Rather than seeking to work with the majority in the Islamic world to mold Muslim opinion against the radicals' values, we did exactly what al Qaeda said we would do. We invaded and occupied an oil-rich Arab country that posed no threat to us, while paying scant time and attention to the Israeli-Palestinian problem. We delivered to al Qaeda the greatest recruitment propaganda imaginable and made it difficult for friendly Islamic governments to be seen working closely with us.

I was no fan of Saddam Hussein; indeed, I had urged limiting his access to weapons of mass destruction technology as early as 1989, had been one of the first advocating confronting Iraq militarily in 1990, conceived of the U.N. program to eliminate his weapons of mass destruction in 1991, tried to reinitiate hostilities after the First Gulf War, advocated a large bombing campaign of Iraq in 1993. I know that in one sense the world is better off without him in power, but not the way it was done, not at the cost we have paid and will pay for it; not by diverting us from eliminating al Qaeda and its clones; not by using the funds we needed to eliminate our vulnerabilities to terrorism at home; not at the incredibly high price of increasing Muslim hatred of America and strengthening al Qaeda.

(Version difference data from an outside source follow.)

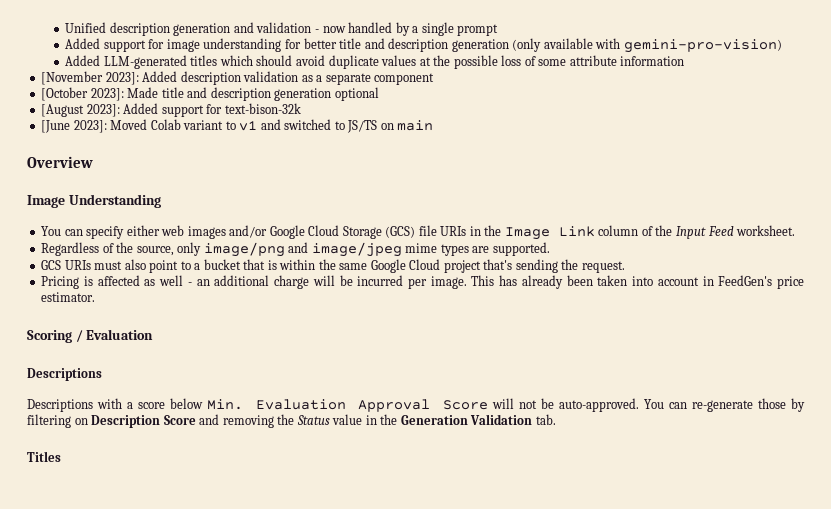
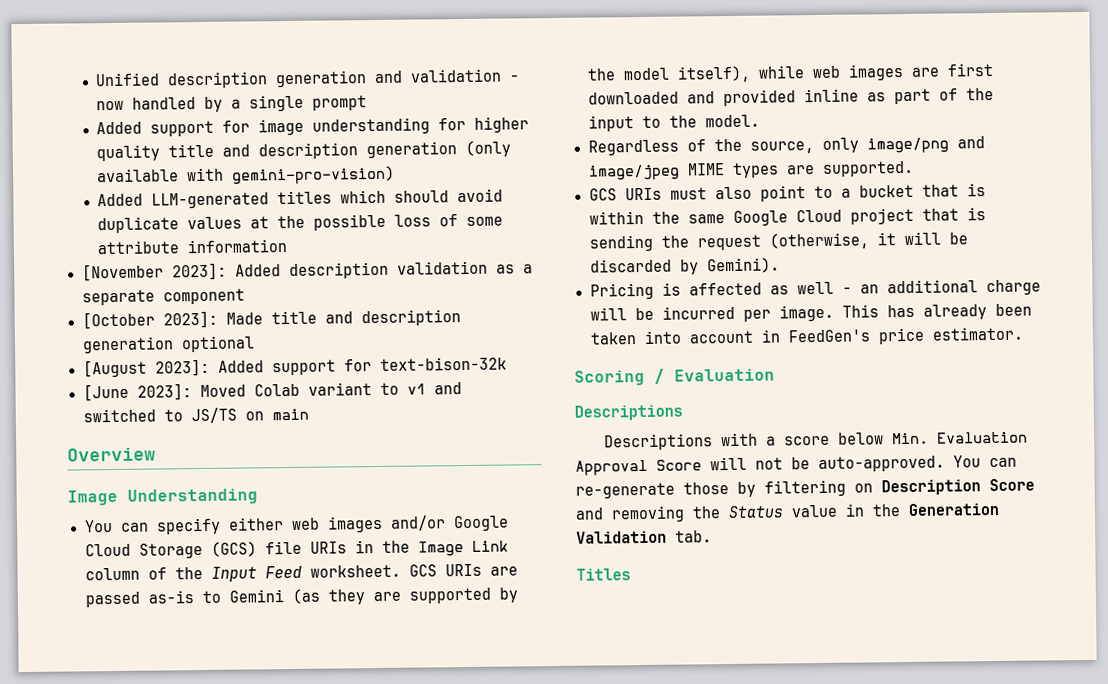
- Added support for image understanding for better title and description generation (only available with gemini-pro-vision)
+ Added support for image understanding for higher quality title and description generation (only available with gemini-pro-vision)
+ GCS URIs are passed as-is to Gemini (as they are supported by the model itself), while web images are first downloaded and provided inline as part of the input to the model.
- Regardless of the source, only image/png and image/jpeg mime types are supported.
+ Regardless of the source, only image/png and image/jpeg MIME types are supported.
- GCS URIs must also point to a bucket that is within the same Google Cloud project that's sending the request.
+ GCS URIs must also point to a bucket that is within the same Google Cloud project that is sending the request (otherwise, it will be discarded by Gemini).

Former Treasury Secretary Paul O'Neill has written that the Administration planned early on to eliminate Saddam Hussein. From everything I saw and heard, he is right. The Bush administration reply to O'Neill was something like: Of course we were. Clinton signed a law making regime change in Iraq the American policy. That's true too, but neither the Congress nor Clinton had in mind regime change at the point of an American gun, a U.S. invasion of Iraq.

The administration of the second George Bush did begin with Iraq on its agenda. So many of those who had made the decisions in the first Iraq War were back: Cheney, Powell, Wolfowitz. Some of them had made clear in writings and speeches while out of office that they believed the United States should unseat Saddam, finish what they failed to do the first time. In the new administration's discussions of terrorism, Paul Wolfowitz had urged a focus on Iraqi-sponsored terrorism against the U.S. even though there was no such thing. In 2001 more and more the talk was of Iraq, of CENTCOM being asked to plan to invade. It disturbed me greatly.

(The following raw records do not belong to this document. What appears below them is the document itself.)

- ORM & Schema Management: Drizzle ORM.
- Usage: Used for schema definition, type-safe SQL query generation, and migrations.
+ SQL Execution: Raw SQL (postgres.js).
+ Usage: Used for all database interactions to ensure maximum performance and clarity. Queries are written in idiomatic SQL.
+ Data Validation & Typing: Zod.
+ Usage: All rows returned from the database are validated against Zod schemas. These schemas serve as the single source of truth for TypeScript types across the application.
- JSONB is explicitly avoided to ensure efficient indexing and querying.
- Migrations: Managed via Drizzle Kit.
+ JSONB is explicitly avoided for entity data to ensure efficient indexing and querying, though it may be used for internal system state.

President Bush has said that September 11 was a turning point in his thinking about Iraq. There was also a supposed decision point when the President decided to go to the U.N. and another when he decided not to wait further for the U.N., but all along it seemed inevitable that we would invade. Iraq was portrayed as the most dangerous thing in national security. It was an idée fixe, a rigid belief, received wisdom, a decision already made and one that no fact or event could derail.

There is seldom in history a single reason why two nations go to war against each other. The reasons given by the Bush administration for its war with Iraq have shifted from terrorism to weapons of mass destruction to the suffering of the Iraqi people. In addition to those publicly articulated rationales, there were others reportedly discussed in Washington's bureaucracy.

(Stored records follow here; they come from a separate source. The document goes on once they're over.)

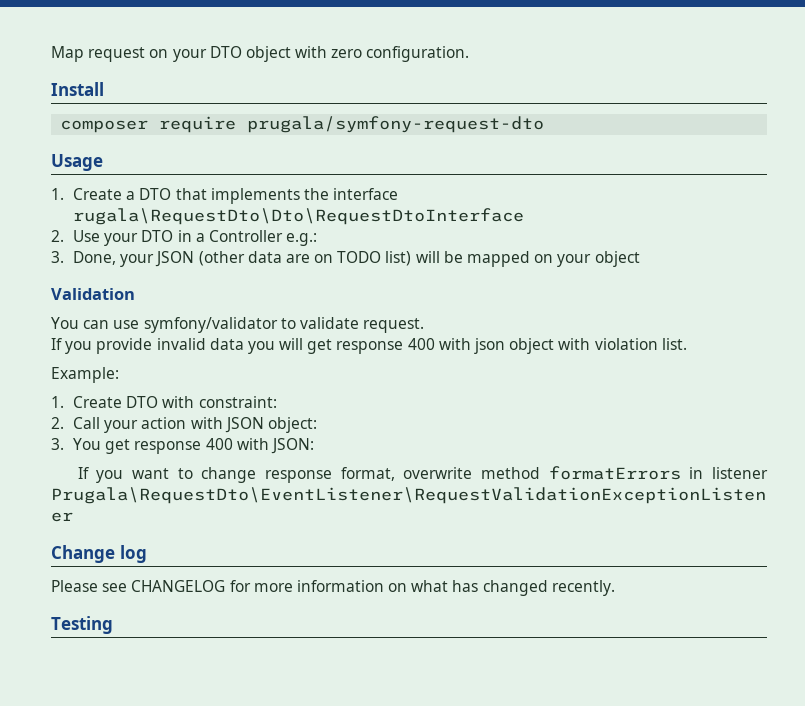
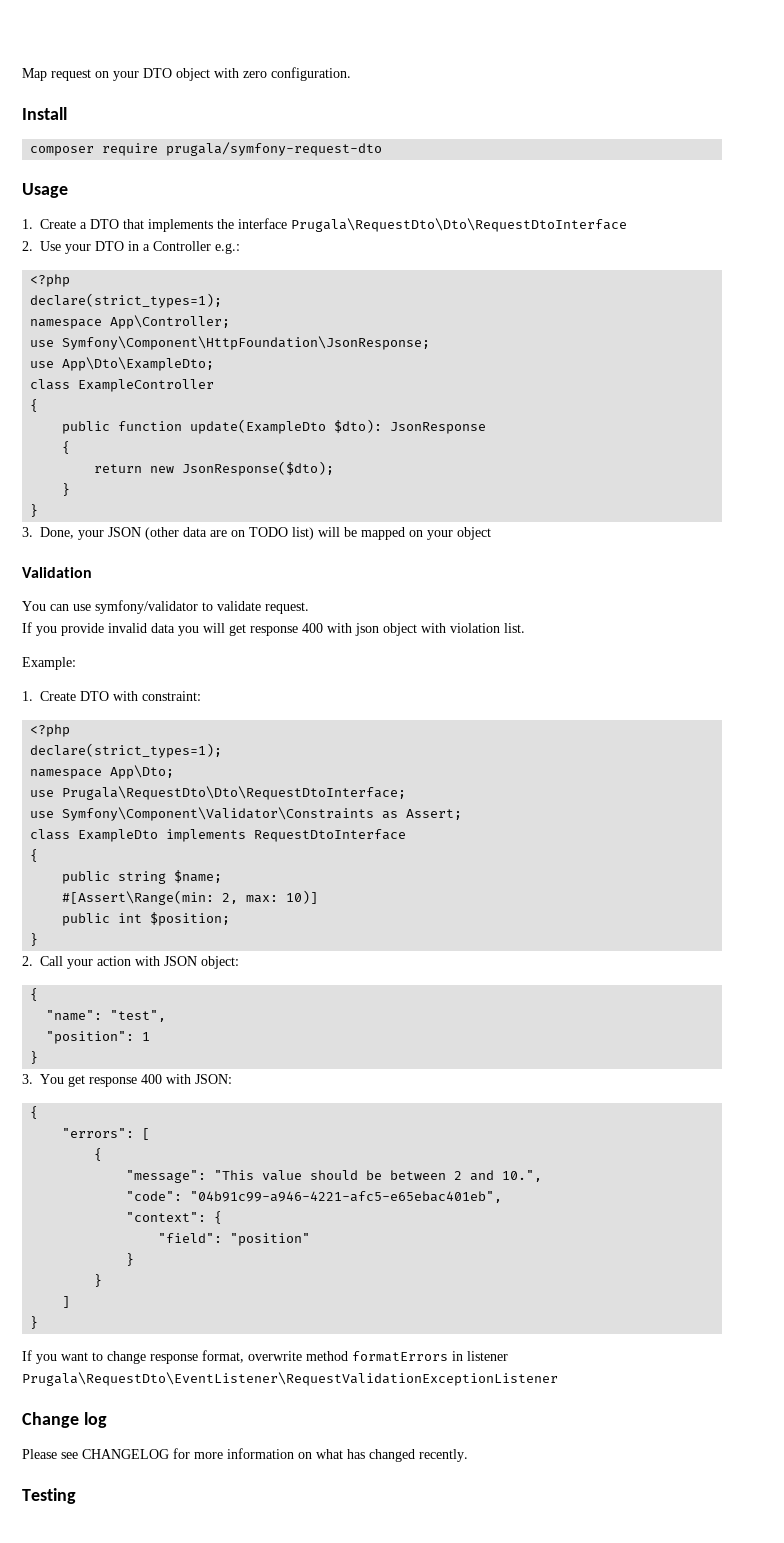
- 1. Create a DTO that implements the interface rugala\RequestDto\Dto\RequestDtoInterface
+ 1. Create a DTO that implements the interface Prugala\RequestDto\Dto\RequestDtoInterface
  2. Use your DTO in a Controller e.g.:
+ <?php
+ declare(strict_types=1);
+ namespace App\Controller;
+ use Symfony\Component\HttpFoundation\JsonResponse;
+ use App\Dto\ExampleDto;
+ class ExampleController
+ {
+ public function update(ExampleDto $dto): JsonResponse
+ {
+ return new JsonResponse($dto);
+ }
+ }
  1. Create DTO with constraint:
+ <?php
+ declare(strict_types=1);
+ namespace App\Dto;
+ use Prugala\RequestDto\Dto\RequestDtoInterface;
+ use Symfony\Component\Validator\Constraints as Assert;
+ class ExampleDto implements RequestDtoInterface
+ {
+ public string $name;
+ #[Assert\Range(min: 2, max: 10)]
+ public int $position;
+ }
  2. Call your action with JSON object:
+ {
+ "name": "test",
+ "position": 1
+ }
  3. You get response 400 with JSON:
+ {
+ "errors": [
+ {
+ "message": "This value should be between 2 and 10.",
+ "code": "04b91c99-a946-4221-afc5-e65ebac401eb",
+ "context": {
+ "field": "position"
+ }
+ }
+ ]
+ }

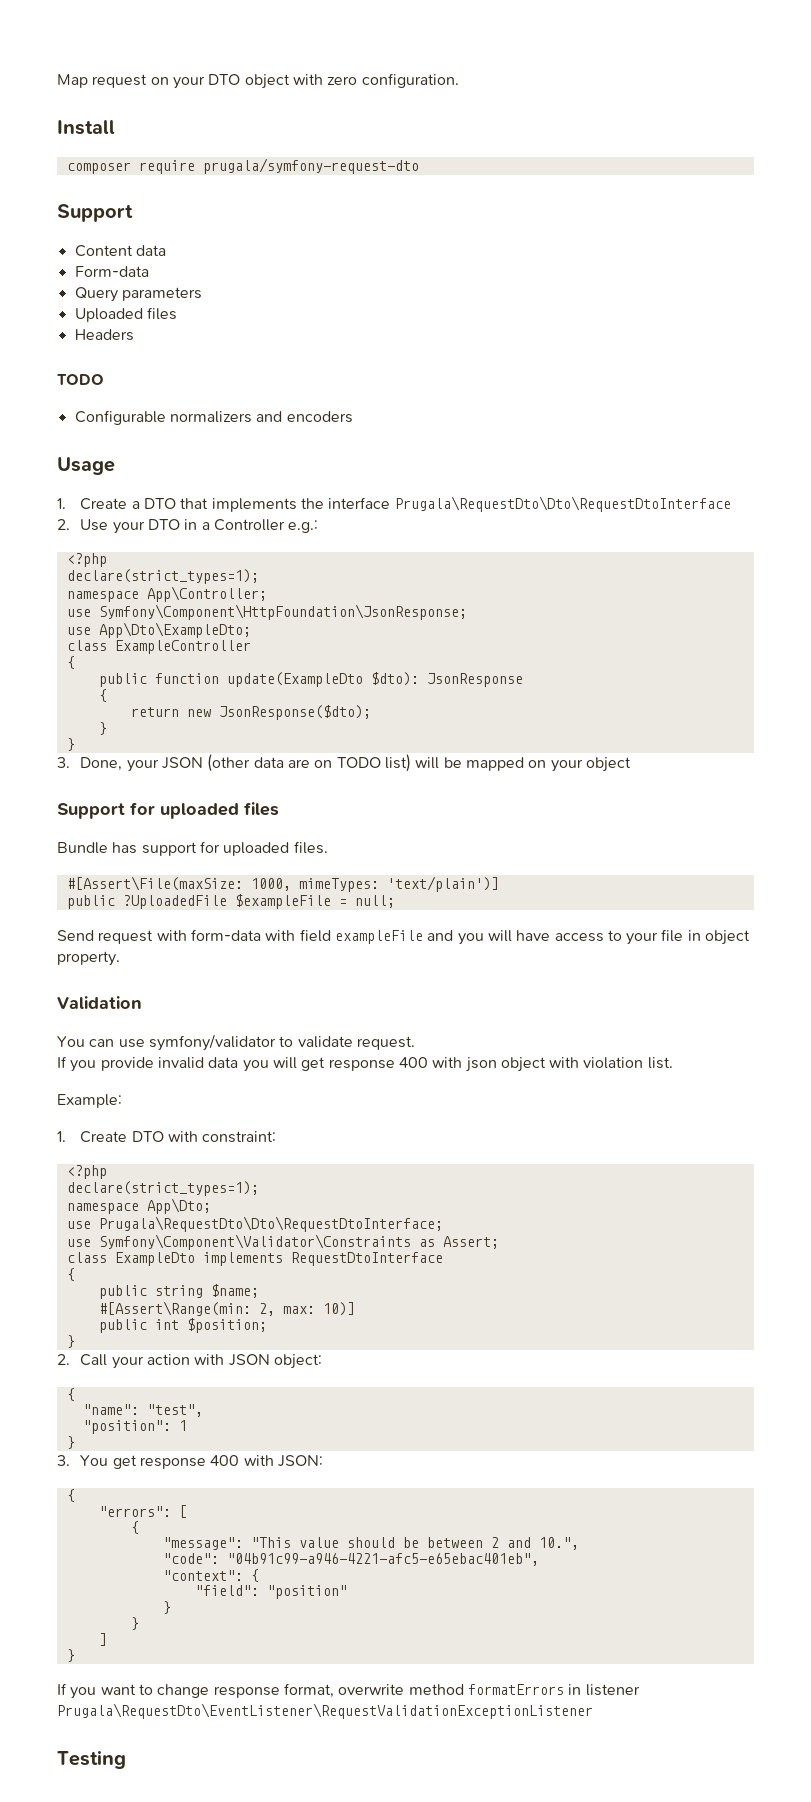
  composer require prugala/symfony-request-dto
+ Support
+ Content data
+ Form-data
+ Query parameters
+ Uploaded files
+ Headers
+ TODO
+ Configurable normalizers and encoders
+ Support for uploaded files
+ Bundle has support for uploaded files.
+ #[Assert\File(maxSize: 1000, mimeTypes: 'text/plain')]
+ public ?UploadedFile $exampleFile = null;
+ Send request with form-data with field exampleFile and you will have access to your file in object property.
- Change log
- Please see CHANGELOG for more information on what has changed recently.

Five rationales are attributed to three senior advisors (Cheney, Rumsfeld, and Wolfowitz) and to President Bush:

  • To clean up the mess left by the first Bush administration when, in 1991, it let Saddam Hussein consolidate power and slaughter opponents after the first U.S.-Iraq war;
  • To improve Israel's strategic position by eliminating a large, hostile military;
  • To create an Arab democracy that could serve as a model to other friendly Arab states now threatened with internal dissent, notably Egypt and Saudi Arabia;
  • To permit the withdrawal of U.S. forces from Saudi Arabia (after twelve years), where they were stationed to counter the Iraqi military and were a source of anti-Americanism threatening to the regime;
  • To create another friendly source of oil for the U.S. market and reduce dependency upon oil from Saudi Arabia, which might suffer overthrow someday.